- **Your task**: Every line of the entries below from the one containing "enhanced binding ability." to the one containing "0.10292 | 0.09106", both ends included, must be written out exactly. No other line belongs in the answer.

- **Data supplied**:
- Opening Delimiter -
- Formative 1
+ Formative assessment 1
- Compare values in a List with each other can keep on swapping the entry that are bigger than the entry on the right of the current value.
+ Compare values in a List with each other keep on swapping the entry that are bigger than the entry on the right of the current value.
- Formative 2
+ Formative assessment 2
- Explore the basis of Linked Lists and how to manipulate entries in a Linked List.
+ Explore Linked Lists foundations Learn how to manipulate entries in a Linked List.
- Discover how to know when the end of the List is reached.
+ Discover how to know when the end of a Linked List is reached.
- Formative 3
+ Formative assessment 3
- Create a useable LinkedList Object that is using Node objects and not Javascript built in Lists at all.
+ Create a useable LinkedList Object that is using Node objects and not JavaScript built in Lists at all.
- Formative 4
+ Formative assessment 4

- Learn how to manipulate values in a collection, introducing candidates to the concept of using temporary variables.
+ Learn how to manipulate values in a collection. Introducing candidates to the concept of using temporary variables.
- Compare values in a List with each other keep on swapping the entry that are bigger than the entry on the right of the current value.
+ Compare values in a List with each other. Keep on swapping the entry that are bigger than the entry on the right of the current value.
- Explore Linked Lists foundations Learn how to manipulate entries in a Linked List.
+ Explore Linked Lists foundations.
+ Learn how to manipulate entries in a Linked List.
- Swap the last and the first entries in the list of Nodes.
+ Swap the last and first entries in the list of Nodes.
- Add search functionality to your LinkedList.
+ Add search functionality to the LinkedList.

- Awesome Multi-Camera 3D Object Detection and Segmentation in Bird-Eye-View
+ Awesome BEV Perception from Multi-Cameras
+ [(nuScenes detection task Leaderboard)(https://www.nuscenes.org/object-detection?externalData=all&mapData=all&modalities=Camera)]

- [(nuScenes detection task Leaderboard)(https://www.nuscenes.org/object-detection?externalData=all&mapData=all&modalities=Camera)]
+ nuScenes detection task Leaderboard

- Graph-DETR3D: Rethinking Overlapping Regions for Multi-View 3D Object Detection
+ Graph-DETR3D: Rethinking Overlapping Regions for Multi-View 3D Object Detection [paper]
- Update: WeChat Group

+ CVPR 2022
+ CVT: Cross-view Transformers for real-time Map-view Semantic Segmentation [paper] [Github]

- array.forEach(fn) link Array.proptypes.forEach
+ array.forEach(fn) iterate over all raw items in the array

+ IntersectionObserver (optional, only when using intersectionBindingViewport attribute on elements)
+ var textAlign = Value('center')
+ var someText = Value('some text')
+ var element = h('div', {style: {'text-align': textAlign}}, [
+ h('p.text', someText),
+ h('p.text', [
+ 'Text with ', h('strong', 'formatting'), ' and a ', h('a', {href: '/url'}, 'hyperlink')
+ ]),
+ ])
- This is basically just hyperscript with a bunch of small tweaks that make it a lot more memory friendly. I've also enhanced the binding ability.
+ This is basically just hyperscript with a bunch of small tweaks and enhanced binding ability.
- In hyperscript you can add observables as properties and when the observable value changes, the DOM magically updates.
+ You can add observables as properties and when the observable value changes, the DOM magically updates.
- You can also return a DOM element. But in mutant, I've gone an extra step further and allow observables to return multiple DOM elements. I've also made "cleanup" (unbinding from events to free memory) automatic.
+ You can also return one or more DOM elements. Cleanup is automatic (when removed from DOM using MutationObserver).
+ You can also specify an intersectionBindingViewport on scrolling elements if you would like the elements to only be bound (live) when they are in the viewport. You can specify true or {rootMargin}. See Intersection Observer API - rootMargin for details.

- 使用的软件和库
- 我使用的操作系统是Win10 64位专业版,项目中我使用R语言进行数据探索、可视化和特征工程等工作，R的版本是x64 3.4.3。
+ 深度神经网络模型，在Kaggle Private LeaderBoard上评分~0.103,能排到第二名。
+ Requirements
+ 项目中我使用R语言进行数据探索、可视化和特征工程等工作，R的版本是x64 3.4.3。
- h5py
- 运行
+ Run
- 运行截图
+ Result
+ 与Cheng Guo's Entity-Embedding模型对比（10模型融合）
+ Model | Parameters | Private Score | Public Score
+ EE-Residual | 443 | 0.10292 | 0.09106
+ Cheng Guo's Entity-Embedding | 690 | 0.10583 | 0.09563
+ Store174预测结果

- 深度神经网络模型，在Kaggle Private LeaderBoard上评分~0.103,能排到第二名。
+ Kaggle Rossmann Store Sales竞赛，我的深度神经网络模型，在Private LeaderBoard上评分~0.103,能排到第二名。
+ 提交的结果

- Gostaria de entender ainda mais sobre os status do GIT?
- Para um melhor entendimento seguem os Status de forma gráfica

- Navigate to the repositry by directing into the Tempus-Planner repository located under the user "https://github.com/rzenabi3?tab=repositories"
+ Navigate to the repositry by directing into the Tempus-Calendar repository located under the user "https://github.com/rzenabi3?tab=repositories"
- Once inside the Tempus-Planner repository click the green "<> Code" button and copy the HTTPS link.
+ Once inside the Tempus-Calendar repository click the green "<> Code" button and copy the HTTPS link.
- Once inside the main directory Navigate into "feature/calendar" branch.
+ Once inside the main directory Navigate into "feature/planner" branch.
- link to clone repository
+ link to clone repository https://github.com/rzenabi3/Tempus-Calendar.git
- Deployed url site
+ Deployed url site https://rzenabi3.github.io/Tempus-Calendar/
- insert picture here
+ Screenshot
- Closing Delimiter -
- **Task solution**:
+ This is basically just hyperscript with a bunch of small tweaks and enhanced binding ability.
- In hyperscript you can add observables as properties and when the observable value changes, the DOM magically updates.
+ You can add observables as properties and when the observable value changes, the DOM magically updates.
- You can also return a DOM element. But in mutant, I've gone an extra step further and allow observables to return multiple DOM elements. I've also made "cleanup" (unbinding from events to free memory) automatic.
+ You can also return one or more DOM elements. Cleanup is automatic (when removed from DOM using MutationObserver).
+ You can also specify an intersectionBindingViewport on scrolling elements if you would like the elements to only be bound (live) when they are in the viewport. You can specify true or {rootMargin}. See Intersection Observer API - rootMargin for details.

- 使用的软件和库
- 我使用的操作系统是Win10 64位专业版,项目中我使用R语言进行数据探索、可视化和特征工程等工作，R的版本是x64 3.4.3。
+ 深度神经网络模型，在Kaggle Private LeaderBoard上评分~0.103,能排到第二名。
+ Requirements
+ 项目中我使用R语言进行数据探索、可视化和特征工程等工作，R的版本是x64 3.4.3。
- h5py
- 运行
+ Run
- 运行截图
+ Result
+ 与Cheng Guo's Entity-Embedding模型对比（10模型融合）
+ Model | Parameters | Private Score | Public Score
+ EE-Residual | 443 | 0.10292 | 0.09106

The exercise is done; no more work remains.